Cardiovascular diseases (CVDs) are the prominent cause of death globally, taking an estimated 17.9 million lives each year [1]. CVDs are a group of disorders of the heart and blood vessels, including coronary heart disease, cerebrovascular disease, rheumatic heart disease, and other conditions [1].

A recent revival of cardiovascular drug development has introduced new pharmacological strategies to the market, with numerous promising therapies in various stages of pre-clinical and clinical development [2]. In this regard, extracellular adenosine is involved in the pathogenesis of several CVDs, including hypertension [3], heart failure (HF) [4], atherosclerosis [5], ischemic injury [6], cardiomyopathies (CMs) [7], and myocardial infarction (MI) [8], thus representing an intriguing target to design novel pharmacological tools aimed at managing patients with cardiovascular disorders. In particular, adenosine is a ubiquitous nucleoside mainly generated as a result of sequential dephosphorylation of ATP, ADP, and AMP in the extracellular space [9]. Adenosine or its precursors ATP, ADP, and AMP are massively released under adverse conditions, including hypoxia, ischemia, and inflammation [9]. Once in the extracellular space, adenosine modulates physiological processes involving the heart and the cardiovascular system, through the activation of four G-coupled membrane receptors, named A1, A2A, A2B, and A3 [10]. In particular, adenosine strongly impacts on the physiological regulation of cardiovascular activity, such as heart rate, vasomodulation, and blood pressure regulation, mainly through the activation of its receptors, widely expressed in this context [10].
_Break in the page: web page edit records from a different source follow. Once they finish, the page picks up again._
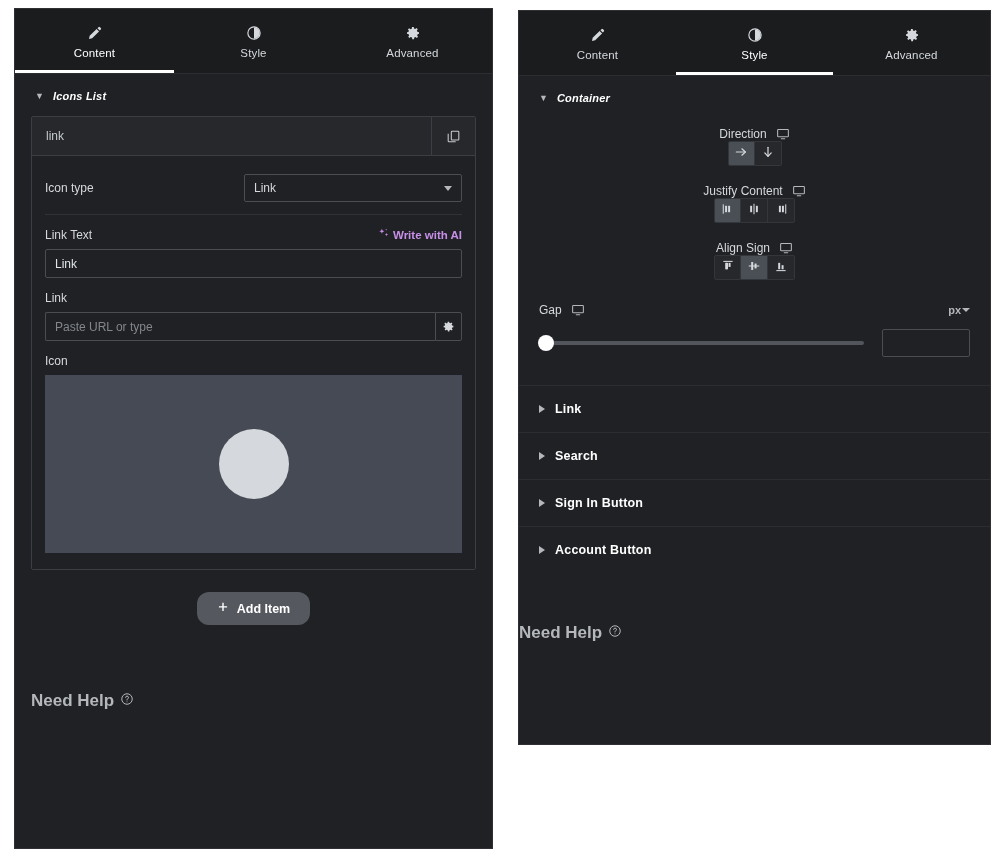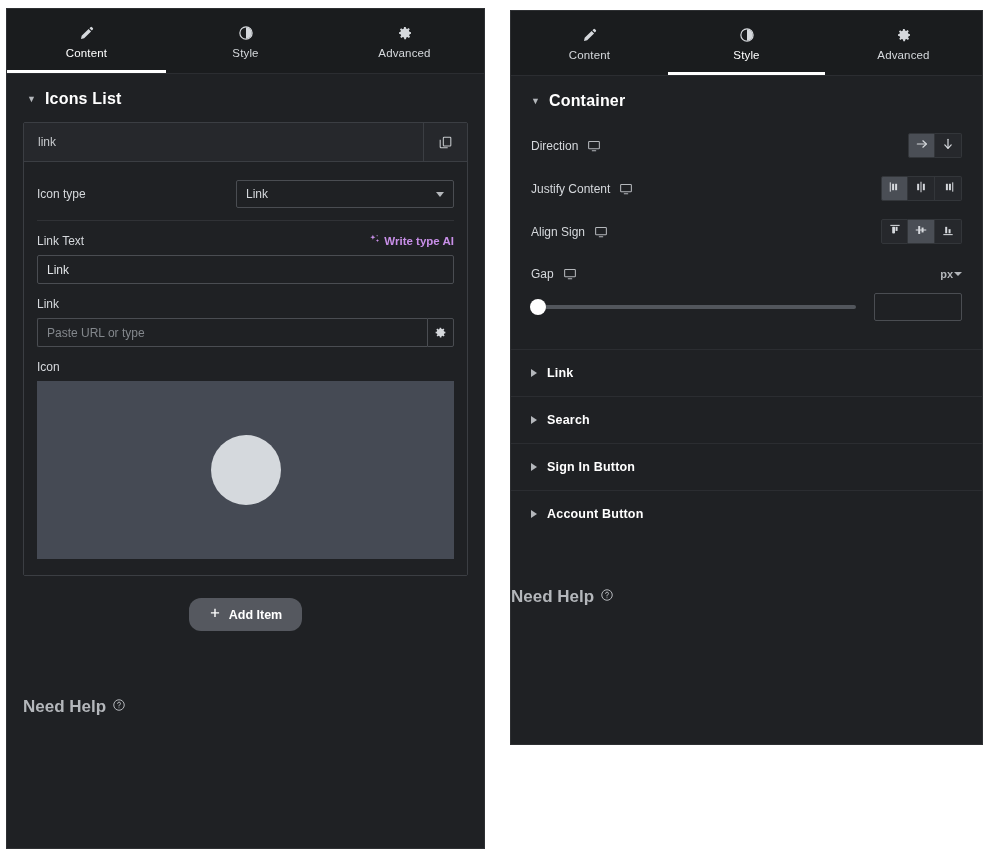--- a/index.html
+++ b/index.html
@@ -18,6 +18,7 @@
     border: 1px solid #2e3033;
     display: flex;
     flex-direction: column;
+    margin-left: 8px;
   }
   #panel-left  { left: 6px;   top: 8px;  width: 479px; height: 841px; }
   #panel-right { left: 510px; top: 10px; width: 473px; height: 735px; }

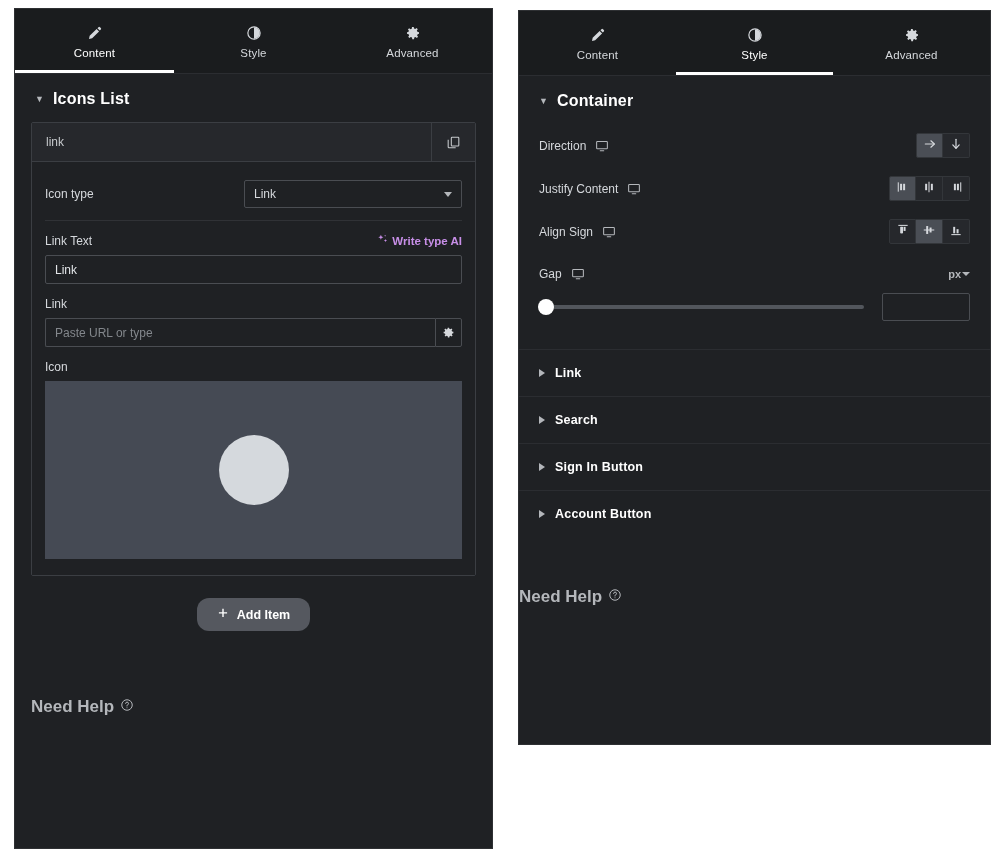--- a/index.html
+++ b/index.html
@@ -68,7 +68,7 @@
   }
   .sec-head .caret { font-size: 9px; color: #b4b7bb; line-height: 1; }
   .sec-head .sec-title {
-    font-size: 16px; font-weight: bold; color: #ffffff; letter-spacing: .2px;
+    font-size: 11px; font-weight: bold; color: #ffffff; letter-spacing: .2px; font-style: italic;
   }
 
   

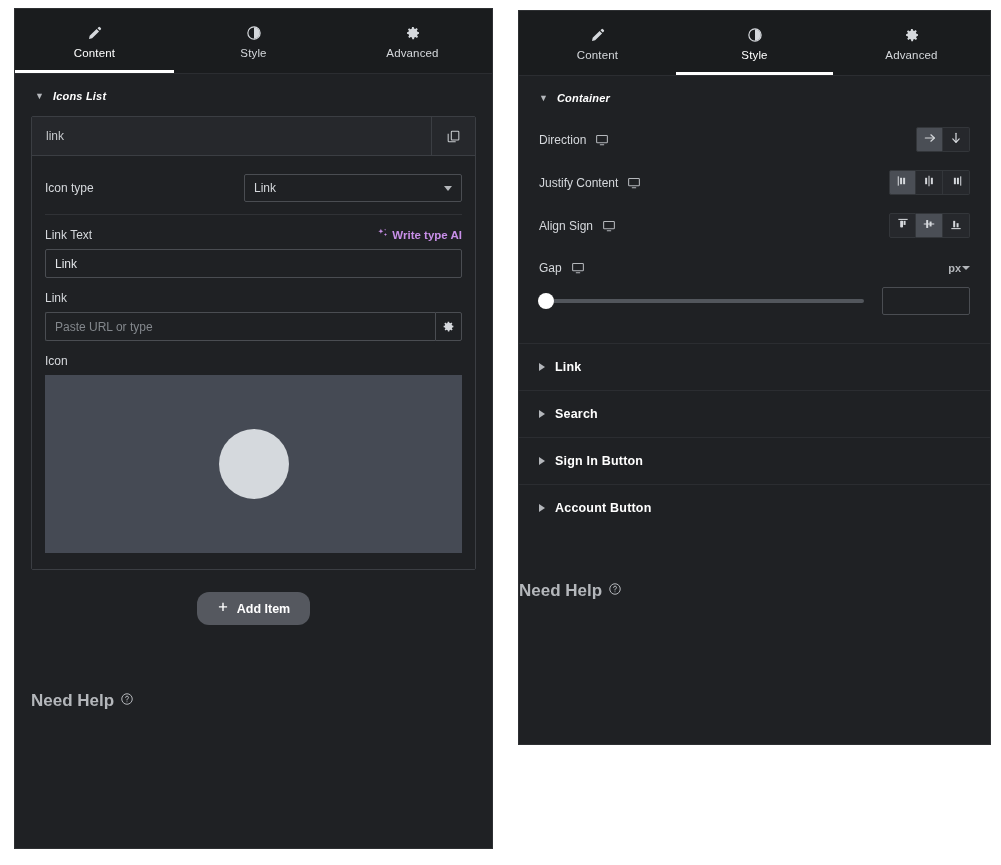--- a/index.html
+++ b/index.html
@@ -197,6 +197,7 @@
   .ctl-row {
     display: flex; align-items: center; justify-content: space-between;
     padding: 9px 0;
+    flex-direction: column;
   }
   .lbl-wrap { display: flex; align-items: center; gap: 9px; }
   .dev-ico { color: #b4b7bb; display: flex; }

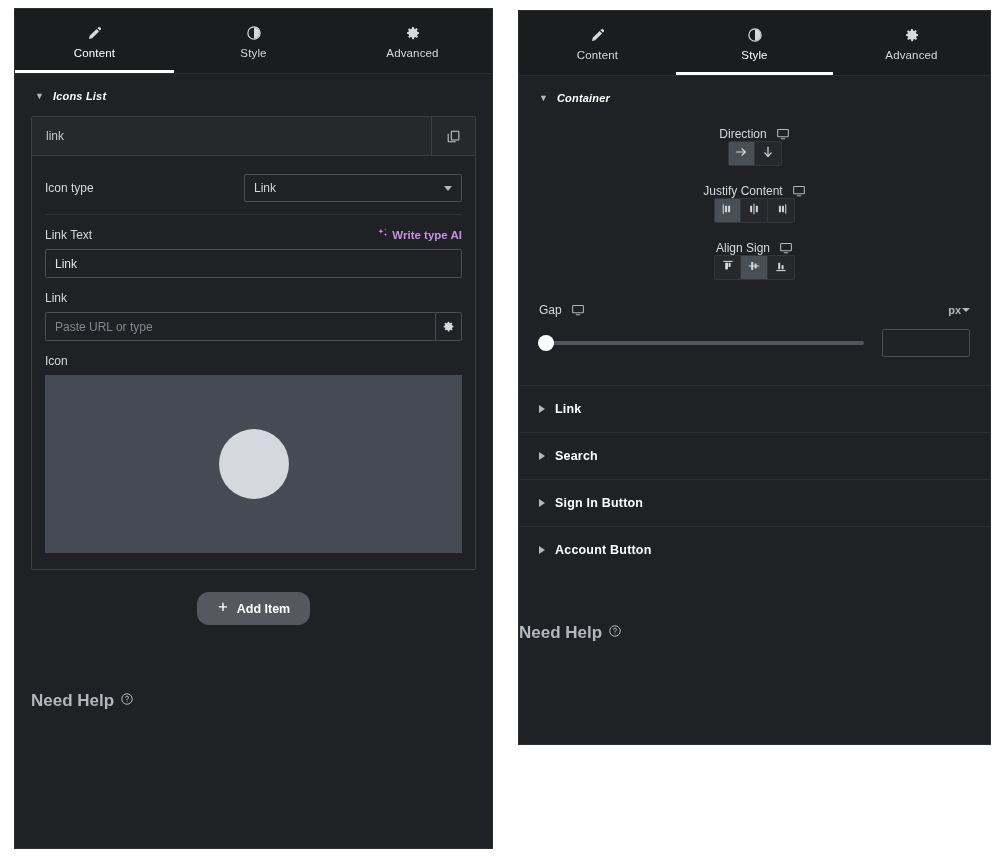--- a/index.html
+++ b/index.html
@@ -343,7 +343,7 @@
                         <path d="M16.8 3.2l.5 1.3 1.3.5-1.3.5-.5 1.3-.5-1.3-1.3-.5 1.3-.5z"></path>
                       </svg>
                   </span>
-                  <span>Write type AI</span>
+                  <span>Write with AI</span>
                 </span>
               </div>
               <input class="textinput" type="text" value="Link" style="">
Of note, a rising body of evidence indicates that an abnormal immuno-inflammatory activation is critically involved in many CVDs [11]. Indeed, it has been widely demonstrated that atherosclerosis is predominantly a chronic inflammatory disease of the arterial wall indicating that an alteration of the immune/inflammatory pathways may be the leading mechanisms in a number of CVDs [11]. Adenosine, which accumulates in the extracellular space at sites of tissue damage, is involved in the modulation of immune responses and restraining inflammatory tissue damage [12, 13, 14, 15, 16∗, 17, 18, 19, 20, 21, 22, 23, 24, 25, 26]. A number of studies indicate that extracellular adenosine is a “retaliatory metabolite,” meaning that it is generated as a result of cellular injury or stress, and that through interacting with adenosine receptors, it finely modulates the immune/inflammatory cell activity in order to shield tissues from injury and stress [12,27,28]. For this reason, the pharmacological modulation of the adenosine system may represent an useful target for the management of CVDs, acting either directly on the cardiovascular compartment by modulating its activity or on the immune cell populations involved in the onset and development on cardiovascular disorders.

Based on these premises, the present review article provides an integrated and comprehensive overview about current clinical and pre-clinical evidence about the role of adenosine in the pathophysiology of CVDs. Particular attention has been focused on current scientific evidence about the pharmacological ligands acting on adenosine pathway as useful tools to manage CVDs.